Just a liberated woman, waiting for a man to call
Susan Smith regrets that in a city of eligible females, the thirtysomet hing bachelor is king
ANOTHER conquest! Knocking on my neighbour's door to borrow a tea-bag, I am confronted not by him but by a glamorous woman in a dressing- gown. She strips off her rubber gloves. "I'm just tidying up a bit," she beams.
My neighbour has every possible quality to recommend him to women, and in a city like London, where eligible men are in short supply and there is a surplus of unattached, eminently eligible women, there are plenty of takers. "I get pursued a lot," as he remarks ruefully.
He is in his late thirties, slim attractive, with a certain bachelor boyishness about him. He stirs the potential mother in every broody female breast. In fact, he has not always been a bachelor. He has been through marriage and divorce, has two children whom he sees at weekends, and spends several evenings a month babysitting.

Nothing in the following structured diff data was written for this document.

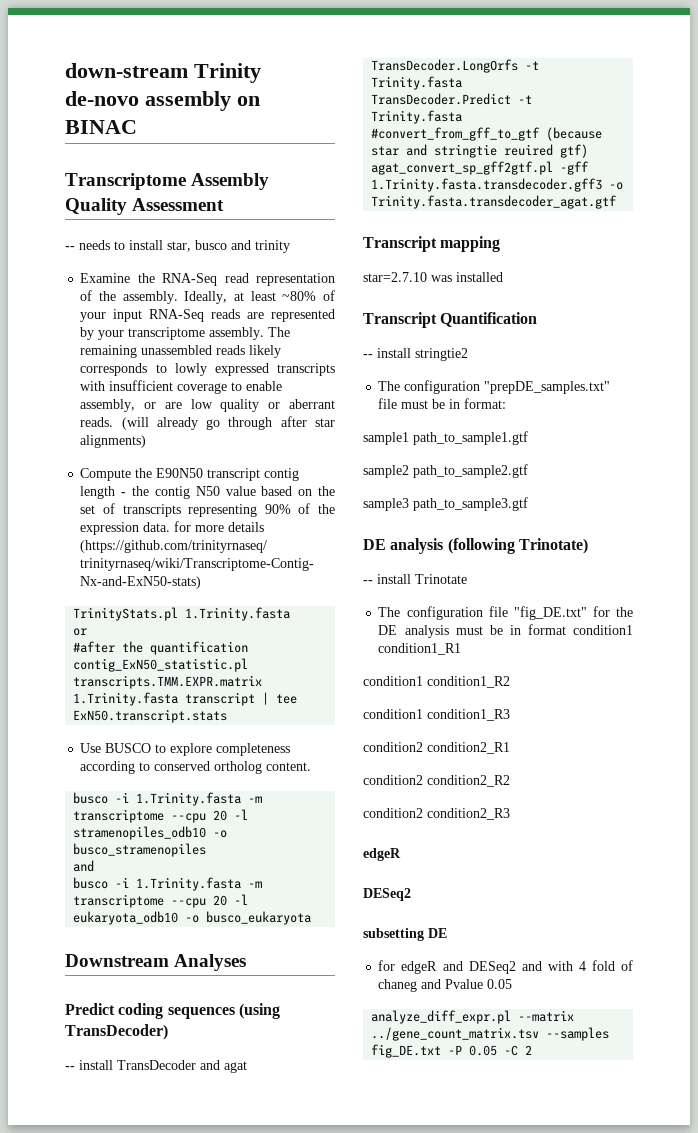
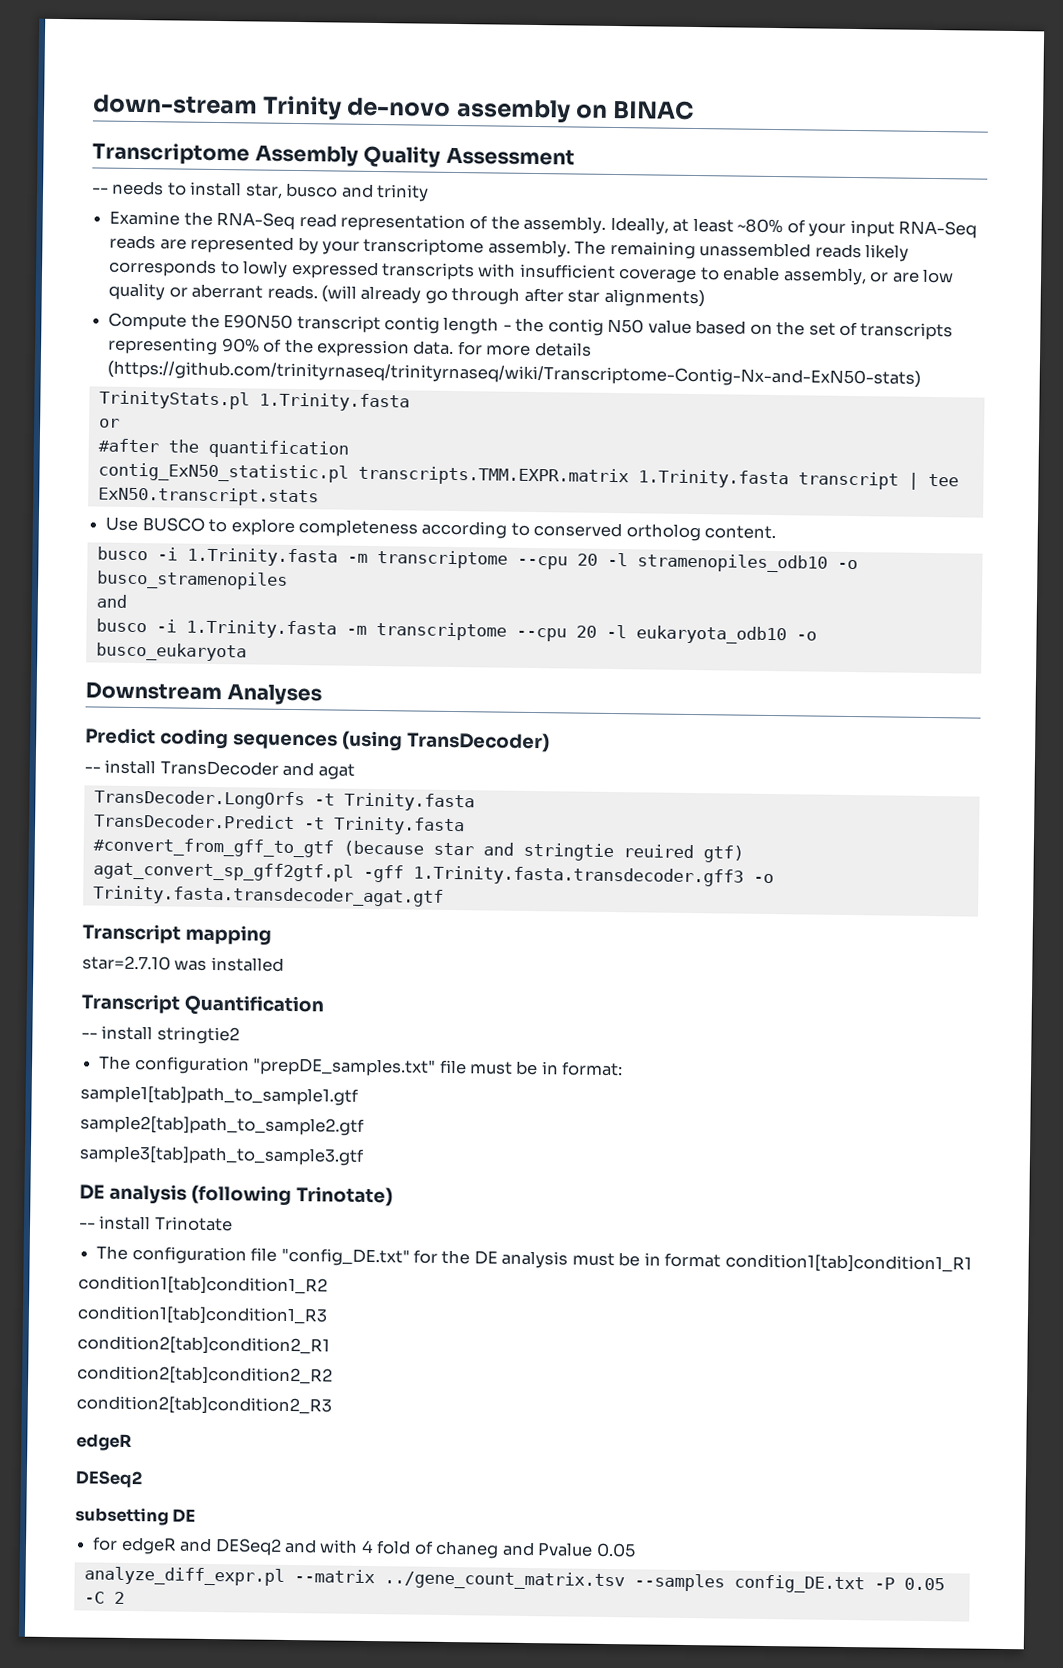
- sample1 path_to_sample1.gtf
- sample2 path_to_sample2.gtf
- sample3 path_to_sample3.gtf
+ sample1[tab]path_to_sample1.gtf
+ sample2[tab]path_to_sample2.gtf
+ sample3[tab]path_to_sample3.gtf
- The configuration file "fig_DE.txt" for the DE analysis must be in format condition1 condition1_R1
- condition1 condition1_R2
- condition1 condition1_R3
- condition2 condition2_R1
- condition2 condition2_R2
- condition2 condition2_R3
+ The configuration file "config_DE.txt" for the DE analysis must be in format condition1[tab]condition1_R1
+ condition1[tab]condition1_R2
+ condition1[tab]condition1_R3
+ condition2[tab]condition2_R1
+ condition2[tab]condition2_R2
+ condition2[tab]condition2_R3
- analyze_diff_expr.pl --matrix ../gene_count_matrix.tsv --samples fig_DE.txt -P 0.05 -C 2
+ analyze_diff_expr.pl --matrix ../gene_count_matrix.tsv --samples config_DE.txt -P 0.05 -C 2

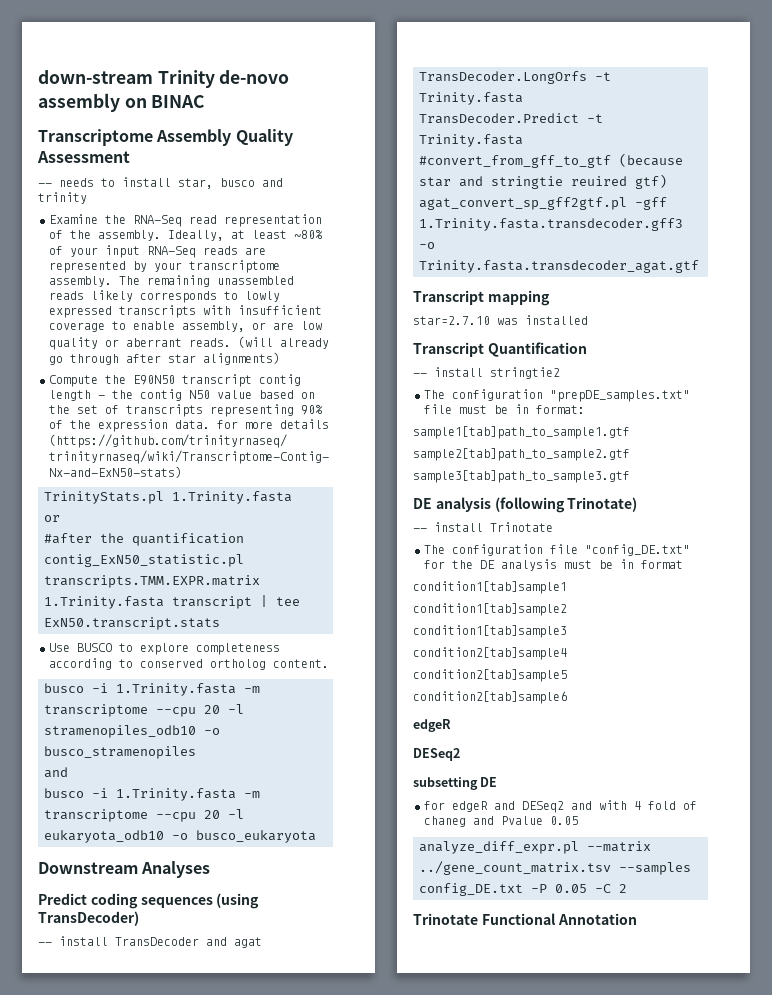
- The configuration file "config_DE.txt" for the DE analysis must be in format condition1[tab]condition1_R1
- condition1[tab]condition1_R2
- condition1[tab]condition1_R3
- condition2[tab]condition2_R1
- condition2[tab]condition2_R2
- condition2[tab]condition2_R3
+ The configuration file "config_DE.txt" for the DE analysis must be in format
+ condition1[tab]sample1
+ condition1[tab]sample2
+ condition1[tab]sample3
+ condition2[tab]sample4
+ condition2[tab]sample5
+ condition2[tab]sample6
+ Trinotate Functional Annotation

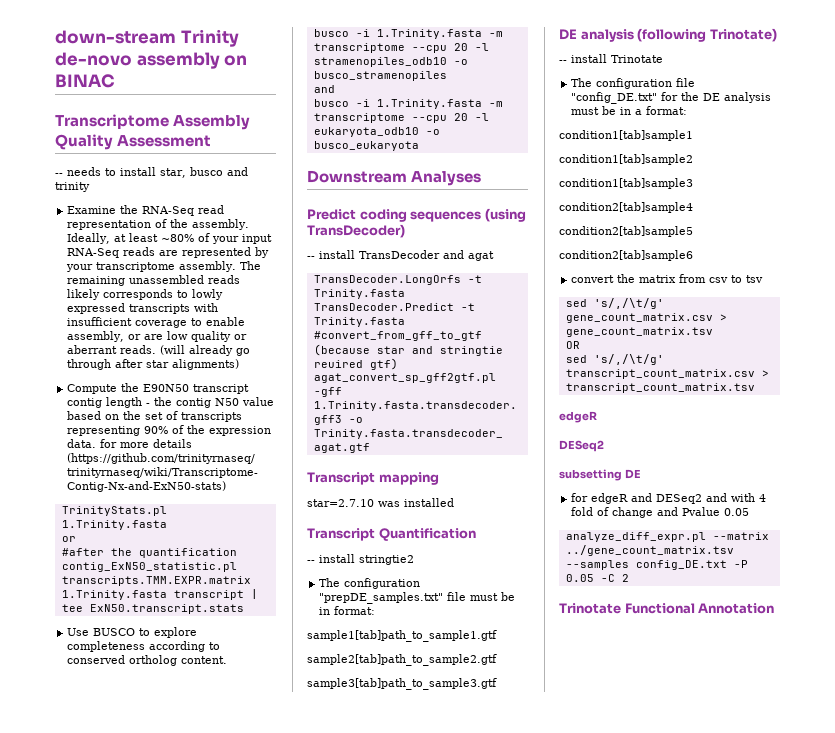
- The configuration file "config_DE.txt" for the DE analysis must be in format
+ The configuration file "config_DE.txt" for the DE analysis must be in a format:
+ convert the matrix from csv to tsv
+ sed 's/,/\t/g' gene_count_matrix.csv > gene_count_matrix.tsv
+ OR
+ sed 's/,/\t/g' transcript_count_matrix.csv > transcript_count_matrix.tsv
- for edgeR and DESeq2 and with 4 fold of chaneg and Pvalue 0.05
+ for edgeR and DESeq2 and with 4 fold of change and Pvalue 0.05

He is a television producer with his own company, and mixes in media circles, where he meets many of the kind of women that appeal to film. He has very exact specifications as to what he likes. "Middle-aged women - late thirties to early forties - 5ft 6 to 5ft 8, slim build, olive skin, brown hair ..." And these are the kind of women that open the door when I go round to borrow sugar or a tea-bag. Besides fitting the physical specifications, they are intelligent, well-dressed, sexy, bright - powerful women who run their own lives and their own careers.
My heart bleeds for them. I know, though they don't, that they will go the way of all the others. They have a maximum of six weeks ahead of them. Then the phone calls will stop. They will spend all day wondering why. It might be because he is so busy. He has a lot of work on at the moment. Then, of course, he has all those extra worries because of his children. He is under a lot of pressure, poor man! Just give him a few days and he'll be calling again.

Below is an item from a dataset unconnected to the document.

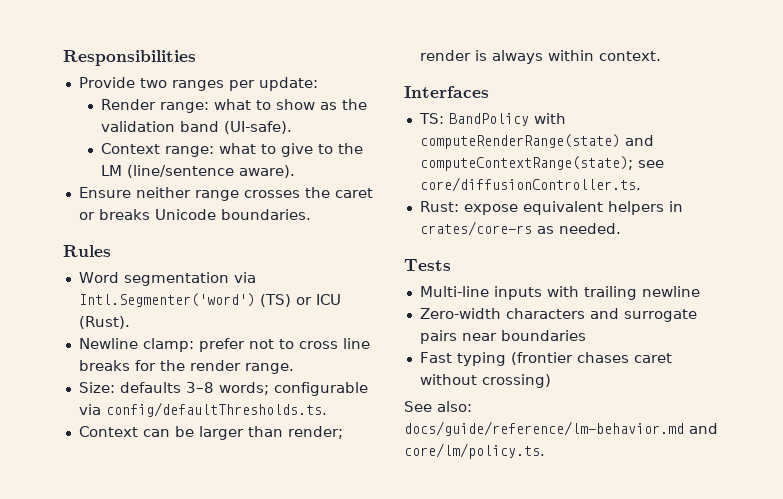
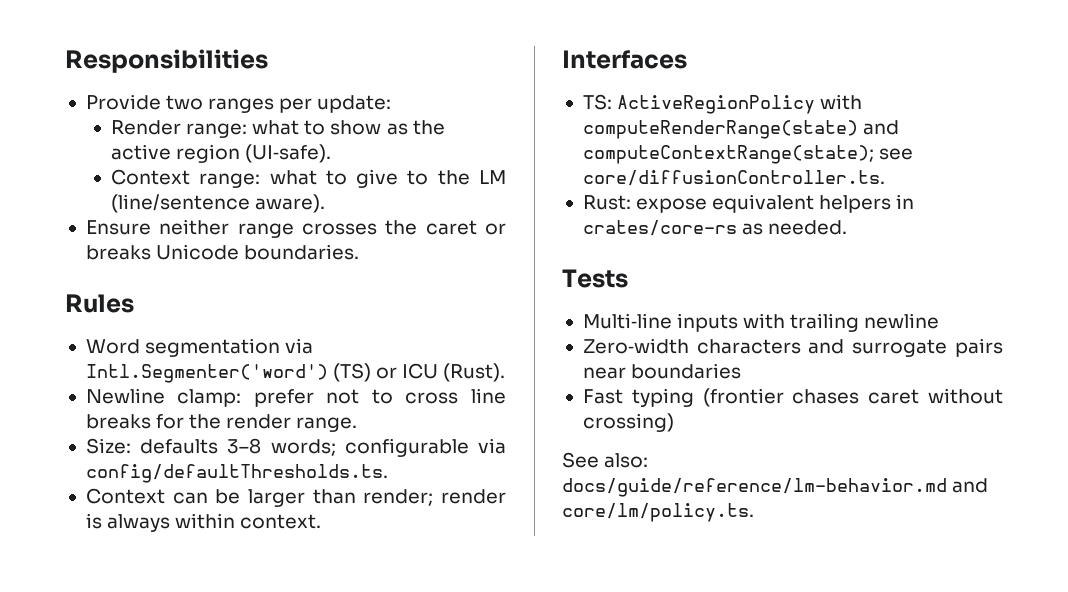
- Render range: what to show as the validation band (UI‑safe).
+ Render range: what to show as the active region (UI‑safe).
- TS: BandPolicy with computeRenderRange(state) and computeContextRange(state); see core/diffusionController.ts.
+ TS: ActiveRegionPolicy with computeRenderRange(state) and computeContextRange(state); see core/diffusionController.ts.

In fact, of course, he is at a party, meeting someone else who fits the bill.
All this makes him the perfect person to give advice to his spinster neighbour - me. Over several years I have met all too many men who function exactly as he does. First the eyes meeting across a crowded room. Then the fervid pursuit - the phone calls, the erotic faxes, the presents, the persistent invitations. Finally - consummation. Then, just as I am planning our next 50 years together, what to wear on the wedding day and whether we want a boy or a girl first, something strange happens. It may take a day, it may take a month. But the time comes when this erstwhile passionate pursuer fails to ring.
The odds are he hasn't been mown down by a bus. So what should I do? I consult my neighbour. Is the object of my desire merely engrossed in his work, as men tend to be? After what period of time does the silence become significant? "If he hasn't called after five or six days," he advises sagely, "he probably won't." In that case can I take the initiative? Do any of my neighbour's conquests ever call him? He ponders. "They do - but I like the ones that don't better."
So here am I - a liberated woman, independent, self-supporting, accustomed to hustling, selling myself, making aggressive phone calls - forced to sit and wait for the phone to ring. And if it does not, there is nothing I can do about it. In this one respect I am as vulnerable, as much a victim of fate, as a character in a Jane Austen novel.
My neighbour is blithely unconcerned about the unfairness of it all. "There's a male perception there are a lot of women out there desperate to get into some sort of relationship," he grins. "Bachelor men trying to get their leg over but avoid relationships are running scared."
But why should a man want to do this? Why are men first so enthusiastic and then so hard to pin down? Are they simply not interested in a long- term partner?
"By the time you reach your mid-thirties," he explains, "You suddenly discover there's a lot of choice. When you're 17, no one wants to know you. You become a 17-year-old woman, suddenly everybody wants to get inside your knickers. But a 17-year-old man - they just want to recruit you into the Army, get you off the streets."
But around the age of 30 the situation is reversed, he says.While women have to compete with those younger than themselves, men are finally old enough to be attractive; they discover that they can afford to be choosy. "By then most men have already been in love. They're not prepared to settle for anything less. But the hormones are still flowing. I'm definitely not going to live with anyone unless I'm totally besotted with them. But if you get a green light somewhere, testosterone kicks in."
So what can a woman - over the magic age of 30 - do? "Nothing, really," is my neighbour's triumphant conclusion. "Dress well," he suggests as an afterthought, "and be argumentative. Looks may get you into bed with a man but it's a reasonably aggressive intelligence that's going to keep you there."
With that he goes off to prepare for the next party.